Quando Márcio se refere à reunião do dia 2 e diz que ‘a prefeitura sabia’, olhando em retrospectiva, fica a impressão de que houve a intensão deliberada de deixar a cidade alagar. E isso, absolutamente, não houve. A verdade precisa ser dita – Márcio me entenderá e sabe que, se fosse com ele, adotaria a mesma postura que adoto agora, sem transigência.

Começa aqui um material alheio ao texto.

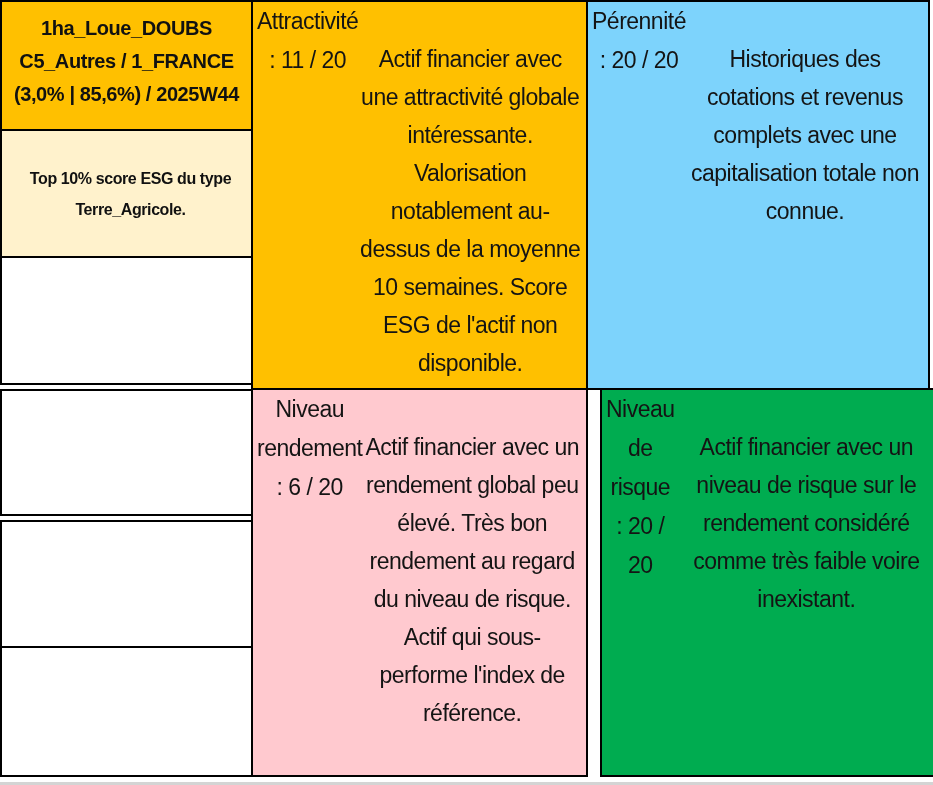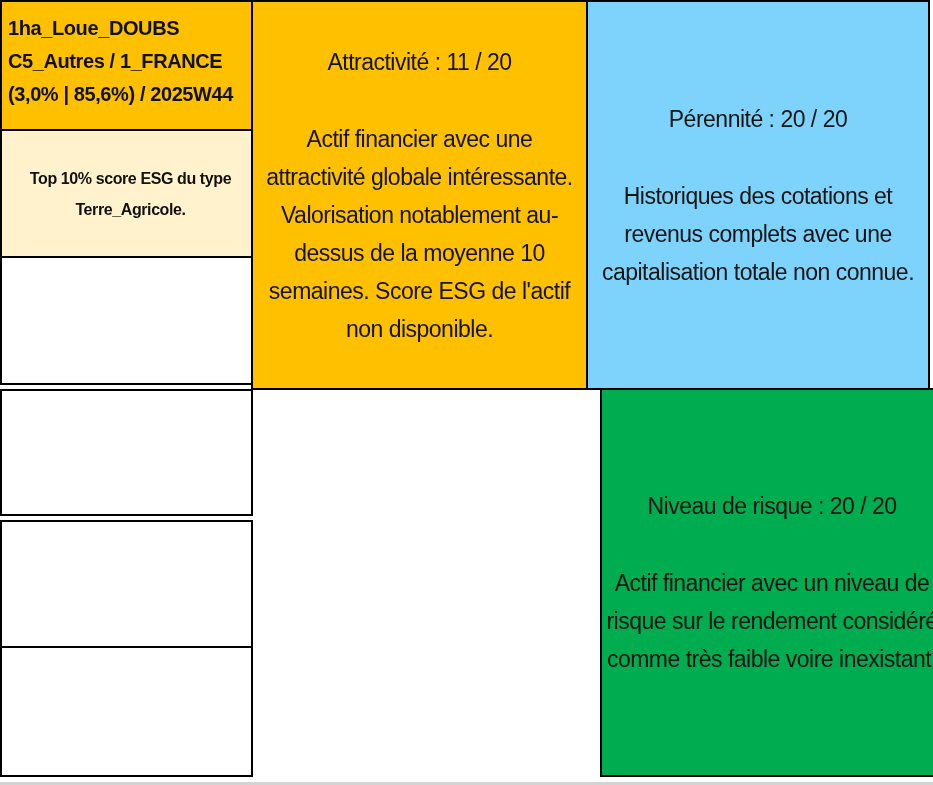--- a/index.html
+++ b/index.html
@@ -29,6 +29,7 @@
     line-height: 33px;
     letter-spacing: -0.4px;
     white-space: nowrap;
+    text-align: center;
   }
   .cell-esg {
     left: 0; top: 129px; width: 253px; height: 129px;

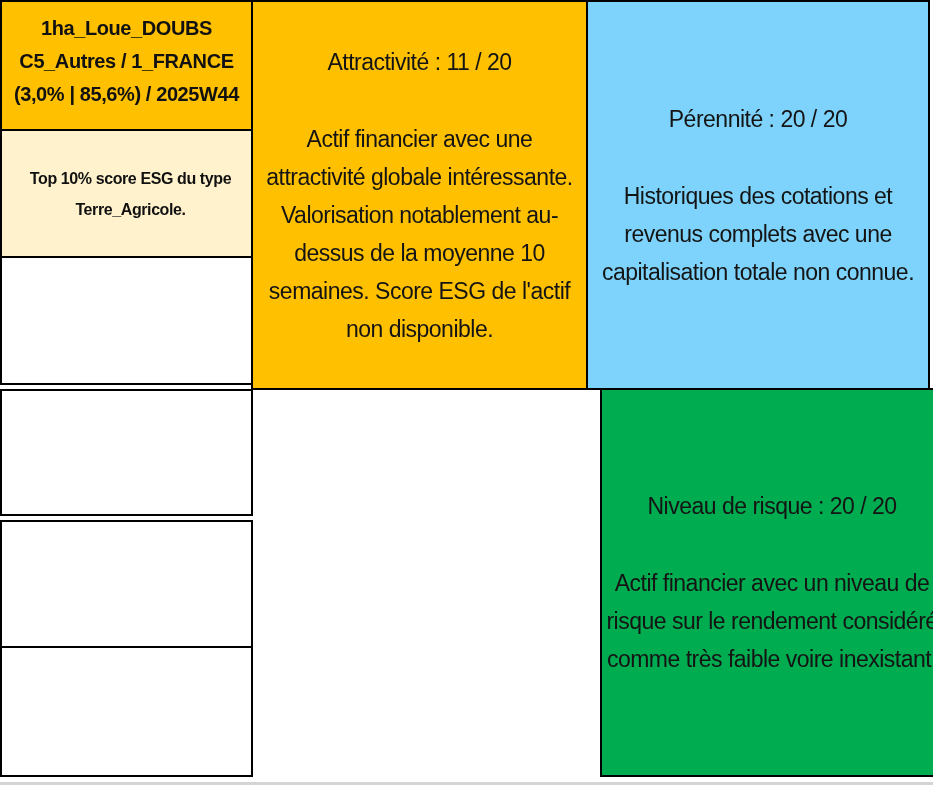--- a/index.html
+++ b/index.html
@@ -56,7 +56,7 @@
   .cell-perennite { left: 586px; top: 0; width: 344px; height: 390px; background: #7dd3fc; }
   .cell-risque { left: 586px; top: 388px; width: 344px; height: 389px; background: #00AC50; margin-left: 14px; }
   .score-cell {
-    display: flex; flex-direction: column; justify-content: center;
+    display: flex; flex-direction: row; justify-content: center;
     text-align: center;
     padding: 0 4px;
   }

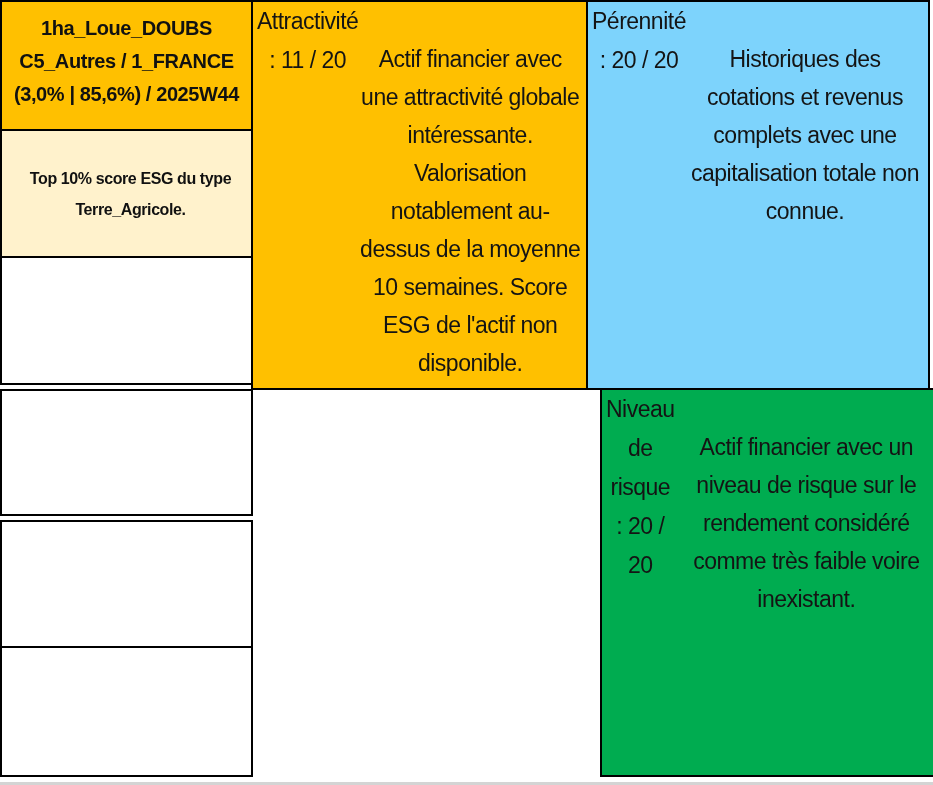--- a/index.html
+++ b/index.html
@@ -106,6 +106,10 @@
     <div class="score-body">Actif financier avec une attractivité globale intéressante. Valorisation notablement au-dessus de la moyenne 10 semaines. Score ESG de l'actif non disponible.</div>
   </div>
 
+  <div class="cell score-cell cell-rendement">
+    <div class="score-title">Niveau rendement : 6 / 20</div>
+    <div class="score-body">Actif financier avec un rendement global peu élevé. Très bon rendement au regard du niveau de risque. Actif qui sous-performe l'index de référence.</div>
+  </div>
 
   <div class="cell score-cell cell-perennite">
     <div class="score-title">Pérennité : 20 / 20</div>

Pandemia também teve ‘derrapada’
Na pandemia de Covid-19, um representante do Fórum das Entidades, indignado com a decisão do então prefeito Luiz Carlos Busato de decretar o fechamento do comércio, sugeriu que o prefeito fechasse a prefeitura e cortasse o próprio salário para dar o exemplo. Reputei, à época em coluna no Diário de Canoas, que foi uma ‘derrapada’ do tal dirigente. Simbolicamente, entedia a ideia, mas não seria com o retalho do salário do prefeito que Canoas enfrentaria uma pandemia com a que tirou 700 mil vidas brasileiras antes da vacina.
A fala de Márcio Freitas me lembra o episódio de 2020, na pandemia. Márcio derrapou nessa como o dirigente empresarial derrapou lá atrás. Entendo a crítica ao comando de Jairo, o que justifica inclusive a própria candidatura de Márcio, mas não dá para imputar ao prefeito o conhecimento antecipado da tragédia para ganhar o like do dia.
Márcio poderia recuar nesse discurso.
ATUALIZAÇÃO – Quando esta reportagem foi postada, informamos que apenas dois vereadores não haviam participado da reunião com o prefeito em 2 de maio. Na verdade, foram três: Airton Souza, Juares Hoy e Jonas Dalagna. O texto já foi corrigido.